Frederick-Ernest-Wilson-WW1Frederick Ernest (Ern) Wilson received bayonet wounds to the stomach shortly after the April 25th, 1915 landing (the day of the first Anzac landings) at Gallipoli, dying in hospital in Alexandria, Egypt just 8 days later.

He was Bonnie William’s great-grandson, grandson of John Bowman Wilson and 3rd son of William McDonald Wilson and Emily Matilda Horton. His supreme sacrifice is recorded on the War Memorial at Hastings under the name E Wilson – he was commonly known as ‘Ern’. He was born at the ‘Tuerong’ property, Moorooduc, on August 28, 1889 and enlisted in the all Victorian 2nd Brigade within two weeks after the declaration of war in August 1914.

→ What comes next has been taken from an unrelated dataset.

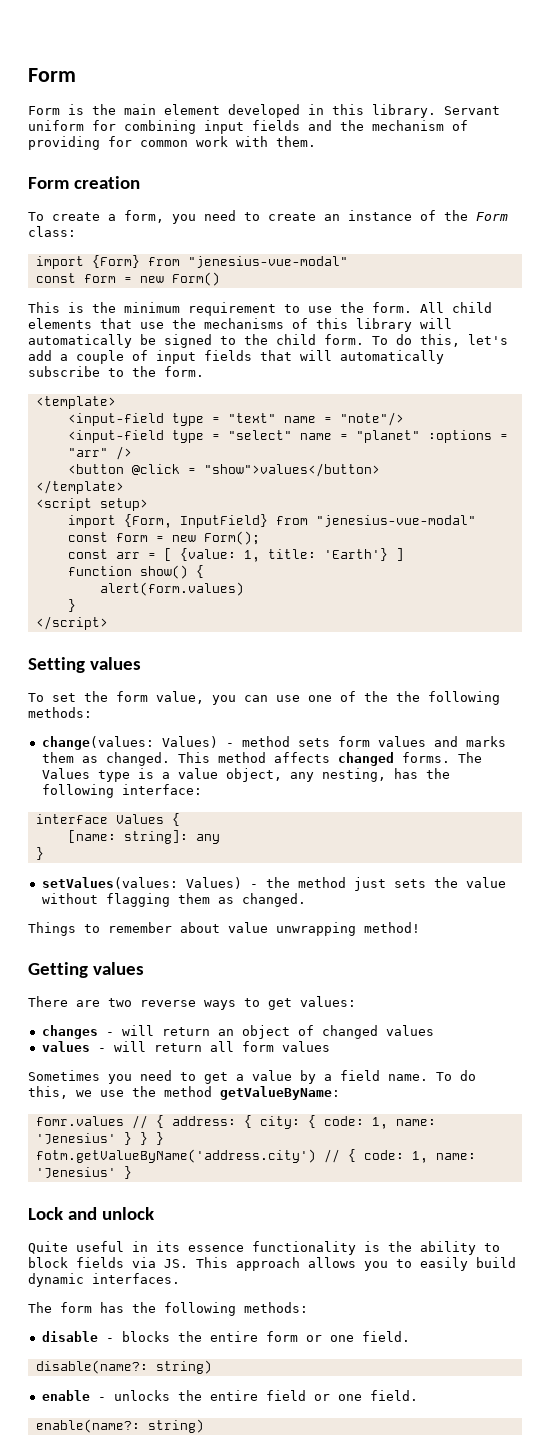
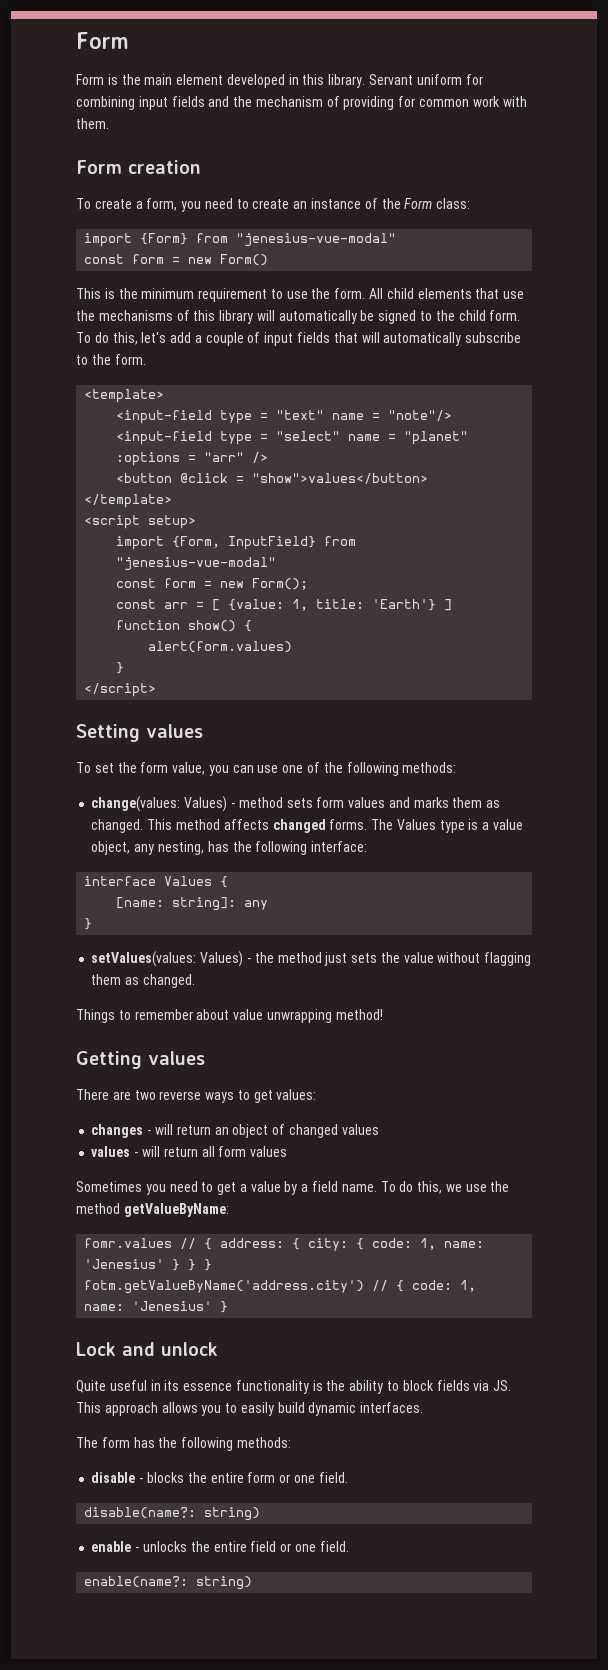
[396,691,420,702] the -> (343, 767) none

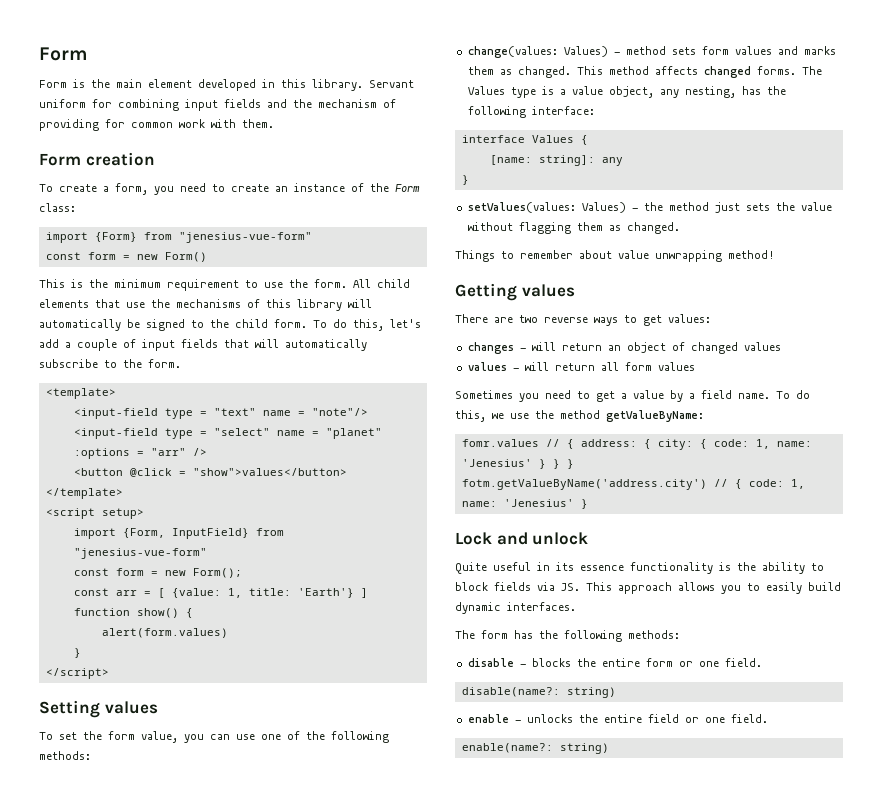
[236,233,397,247] "jenesius-vue-modal" -> [178,232,312,243] "jenesius-vue-form"
[116,557,277,571] "jenesius-vue-modal" -> [73,548,207,559] "jenesius-vue-form"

Assigned to the Fifth Battalion, Ern’s Brigade sailed just two months later, rendezvousing in Albany Harbour, Western Australia with hundreds of other troop carriers carrying troops which comprised the 1st AIF. Thereafter they departed for Egypt arriving there December 1914 and trained in preparation for the Gallipoli assault.

War-Graves-FEW

The Australian War Memorial website link which follows below gives a more detailed outline of the Unit’s war record, with many other links on that website for further reading – The 5th Battalion, AIF  

A book by A W Keown, ‘Forward with the Fifth’, giving a detailed account of the 5th throughout WWI is available in major libraries.

Frederick Ernest’s Chatby Cemetery headstone and CWGC memorial is shown here. (Note incorrect Tuerong spelling)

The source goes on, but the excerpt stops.